Bioware’s latest blockbuster RPG Dragon Age: Origins synthesizes the deep gameplay and character interaction of their venerable Baldur’s Gate games with a decidedly modern approach to downloadable content (DLC). In their latest DLC offering, Dragon Age: Origins – Darkspawn Chronicles, players get to experience events from the point of view of the series’ bad guys — the Darkspawn. So is it good to be bad, at least for a little while?
The answer is a yes, but a decidedly lukewarm one. While this little add-on is initially fun — who wouldn’t enjoy a gleeful romp through the blood of innocents for a change of pace? — I began to miss many of the things about the original DA:O that made the game so exciting.
You begin the story as a Hurlock Vanguard, one of the warrior-class Darkspawn that you killed by the hundreds if you’ve already played through the original game and its previous downloadable content. You have a unique “Enthrall” ability that lets you bring other Darkspawn into your party, up to and including shrieks and even the fearsomely huge ogres that plagued your characters in the main game.
However, your Darkspawn companions are essentially disposable; they don’t talk with you or have back-stories, let alone romance options (then again, I’m not sure that ogre-on-Hurlock romance is anything I need to see, so perhaps I should be grateful). They do have an approval rating, but as killing the good guys adds to approval rating and the vast majority of the module involves more spilled blood than a Sam Peckinpah flick, it’s not really something you need to consider the way you did as a Grey Warden.
Another thing I missed was assigning skills as I leveled up. For me, a big part of the joy of RPGs is tweaking all those little numbers to produce a killing machine on two legs; if I don’t get new skills and talents, it feels more like hacking and slashing than like a proper roleplaying game. On the other hand, the hacking and slashing brings its own mindless satisfaction; the combat system in DA:O was well-designed originally and the designers take full advantage of it in this module.
A standard of any RPG is inventory management. If you’re someone who likes to get to the good (bloody) parts and doesn’t want to fiddle with figuring out whether the stats on this Mace of Mayhem are better than the ones on that Dagger of Disembowelment, you’ll enjoy the lack of goodies in Darkspawn Chronicles. Sadly, this was another aspect I found myself pining for. In most RPGs, my characters’ backpacks are stuffed as full as my purse is in real life, but my Darkspawn dude went through the game without accumulating much. Playing through the module does unlock a shiny new sword for your Grey Warden, though.
Dragon Age: Origins – Darkspawn Chronicles is short, but cheap. The average gamer will get somewhere between half an hour to two hours of play out of it. Given its more limited gameplay, it’s probably a wise idea to keep the module nasty, brutish, and short. As there are no dialogue cutscenes or character interactions, combat is the featured attraction here, and too much of that can get wearisome. For a short time, though, it’s entertaining enough.

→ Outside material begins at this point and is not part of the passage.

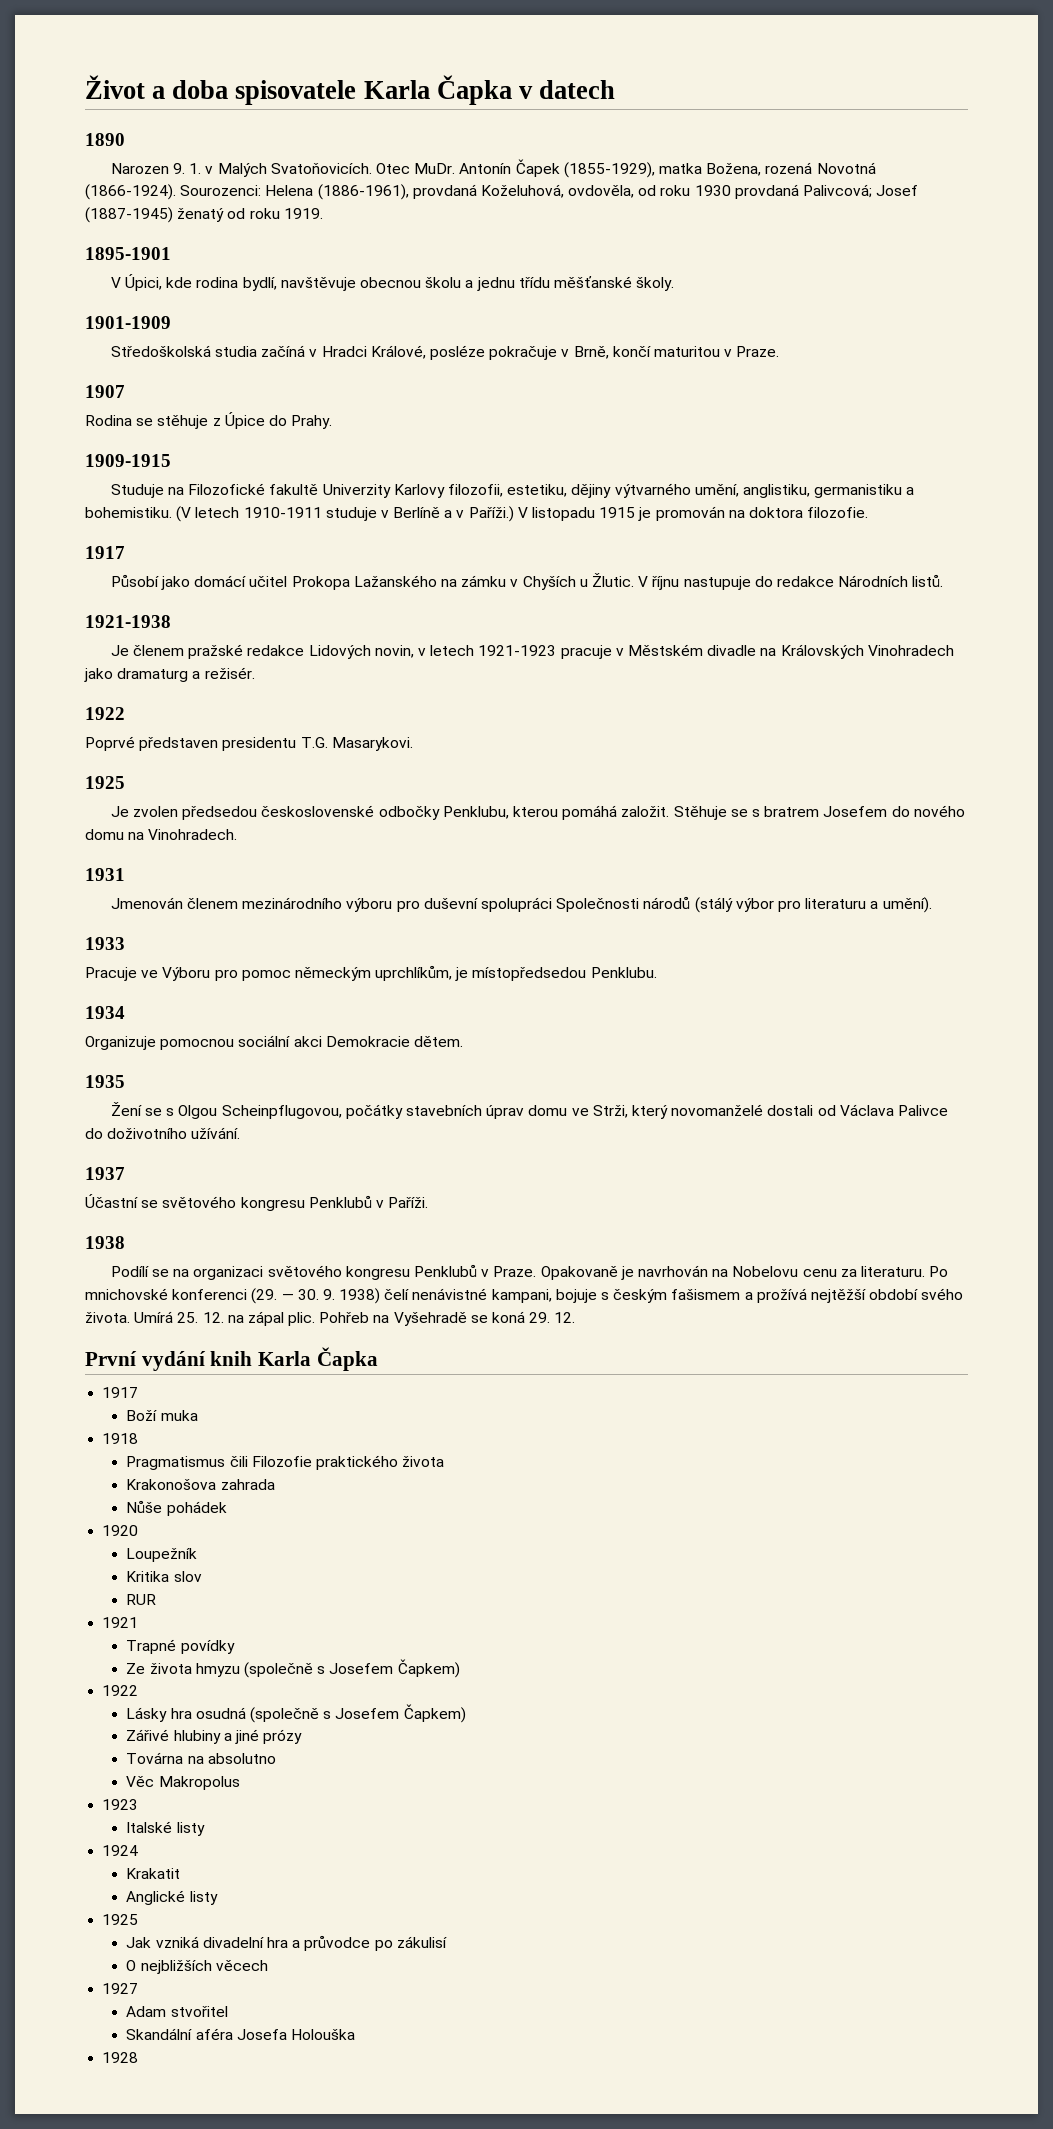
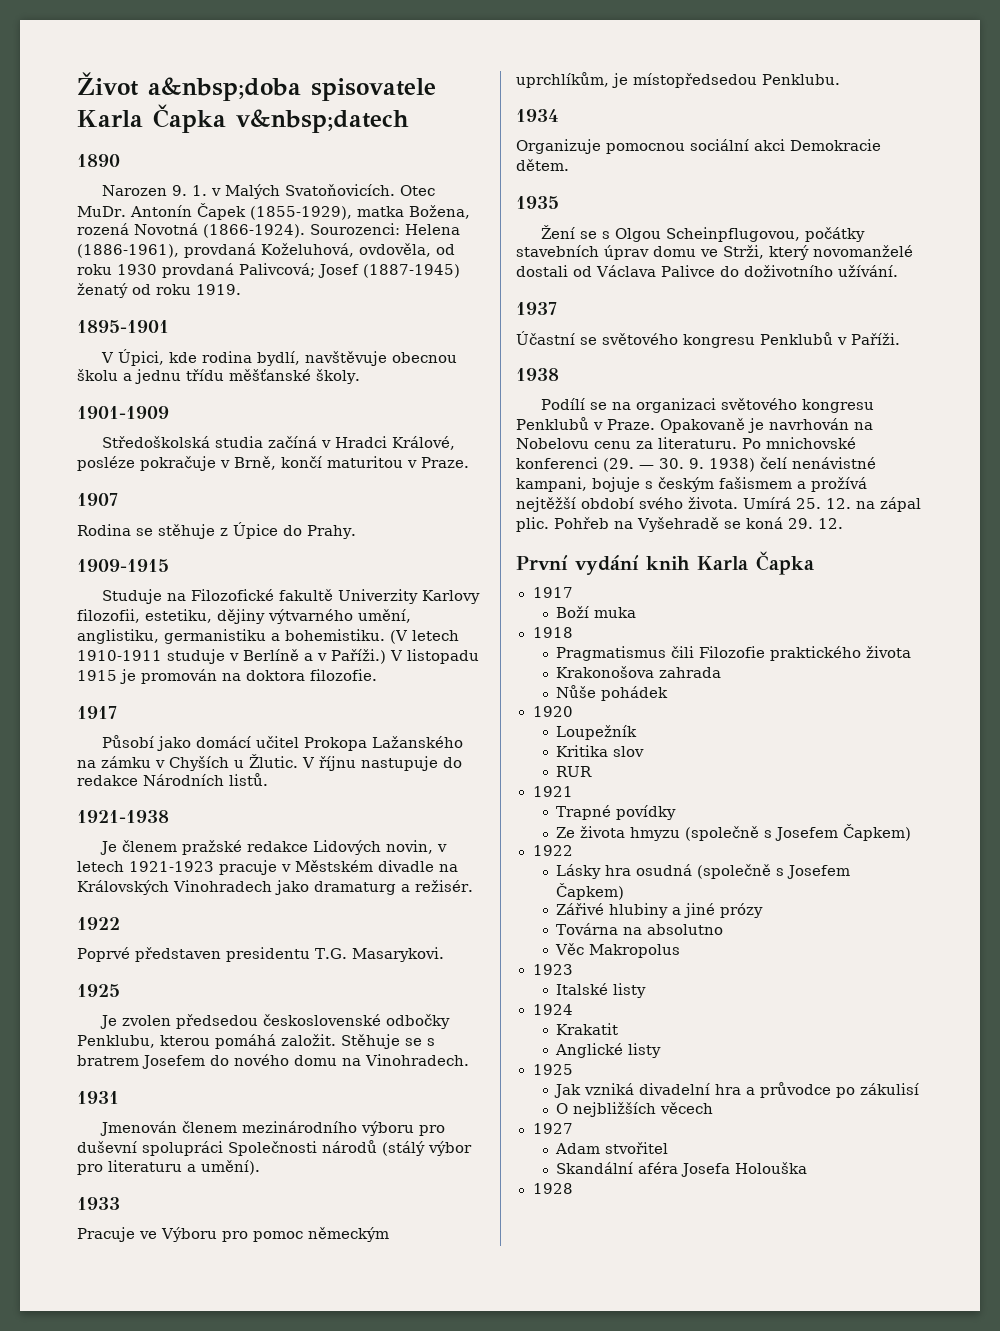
- Život a doba spisovatele Karla Čapka v datech
+ Život a&nbsp;doba spisovatele Karla Čapka v&nbsp;datech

If you’re a full-on fanatic for all things Dragon Age (which I am), then Darkspawn Chronicles is probably worth the 400 points it’ll cost to download it, if only to read some codex entries that you wouldn’t otherwise have gotten to see. But don’t expect to find any new favorite characters; the only familiar characters you’ll see will be the ones you kill (and call me silly, but I felt a bit guilty directing my ogre to rip the faces off my beloved companions from the main game).
Think of it not so much as an appetizer for the next major expansion, but as a little trifle — an amuse-bouche, bite-sized and spicy, but not something you’d want to eat as a whole meal.